Re: Nothing new, kinda pathetic really
Interesting arcticle, thanks for the link.
The problem is that, fundamentally, not all programs are efficiently reduceable to a large amount of parallelism; there will always have to be a compromise in hardware between being good at executing sequential code and executing parallel code. And while that compromise has to be made, then there's always going to have to be nasty things to make sequential code run fast. So yes, making C run well has lead to architectures that have Spectre and Meltdown faults, but I'm not convinced that there was ever much choice, even in an ideal world where we were all hell bent on maximum possible parallelism.
For example, if we went to the absolute extreme and split every if() statement into three parallel threads (one executing the condition evaluation, the two others executing either half of the branch, and join them all up at the end), I'm guessing that we'd run into problems implementing that in silicon at sufficient scale for it to be fast and efficient, even if following an Actor / CSP model such as Erlang.
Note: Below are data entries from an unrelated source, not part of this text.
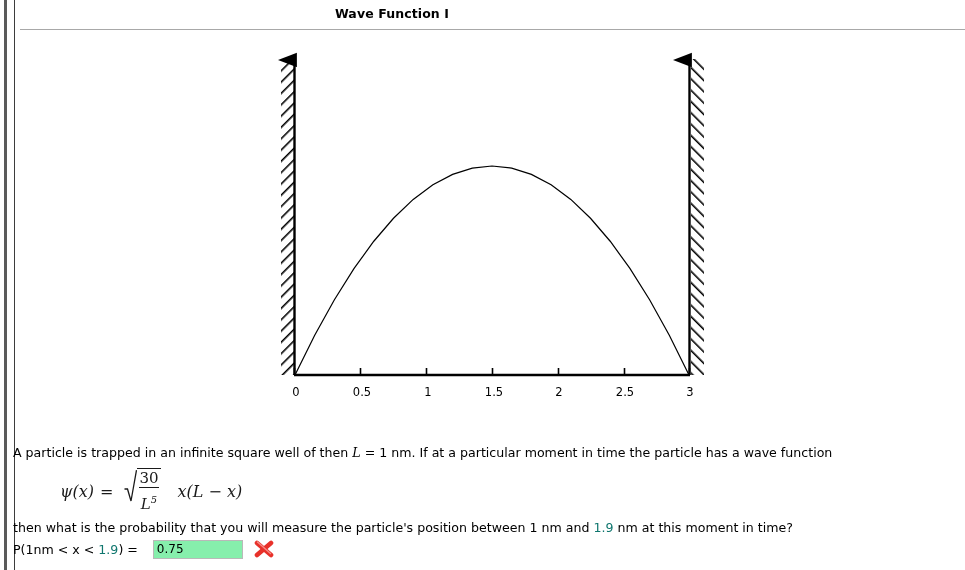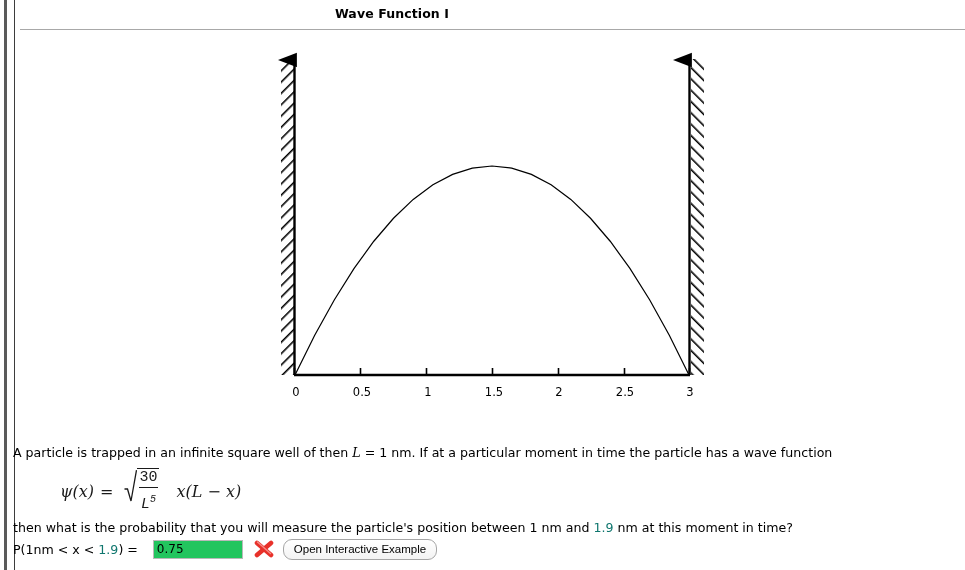"30" .frac { font-family: Liberation Mono, monospace -> none }
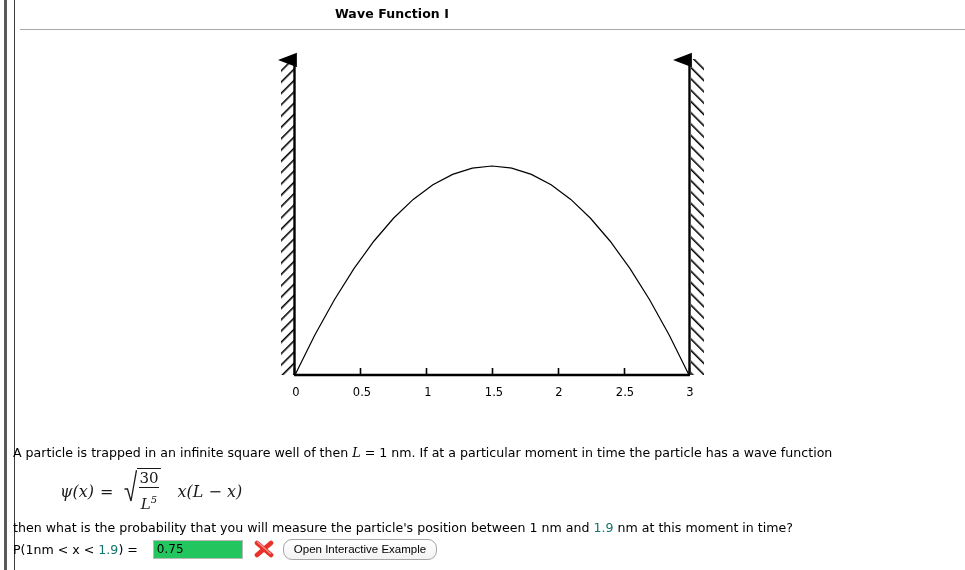"0.75" #answer-input { background: #22c55e -> #86efac }
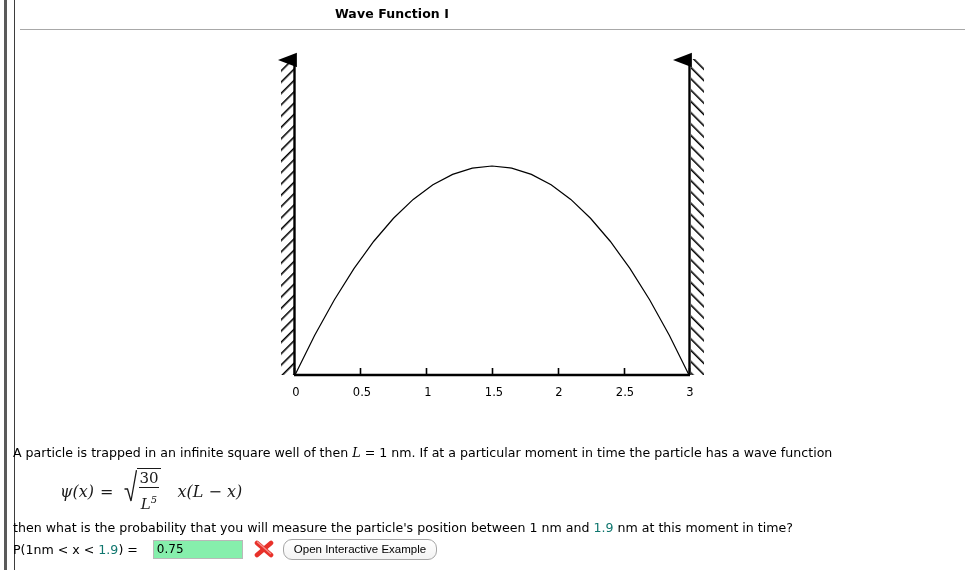"Open Interactive Example" button { html: <button>Open Interactive Example</button> -> none }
Interestingly, today's sequential instruction pipelines are in effect trying to do this exact thing, but had to take shortcuts to make it fast, leading to Meltdown / Spectre. That ought to be some sort of warning.
That article by David Chisnall is pretty good; he ends up describing a machine that, "would likely support large numbers of threads, have wide vector units, and have a much simpler memory model". He's basically just described the IBM Cell Processor. No cache, on-SPE-core static RAM, SPEs that were all vector unit, very fast IPC (not that code running on an SPE was called a "process"), the lot. And for those who really knew how to exploit it, tremendous performance could be extracted. It took Intel many, many years before their Xeons could match it for ultimate math performance.
He's right in that some parallel models are super-easy to use.
One that isn't is shared memory / resource locking with semaphores. That's not an easy thing to code properly, or implement in hardware.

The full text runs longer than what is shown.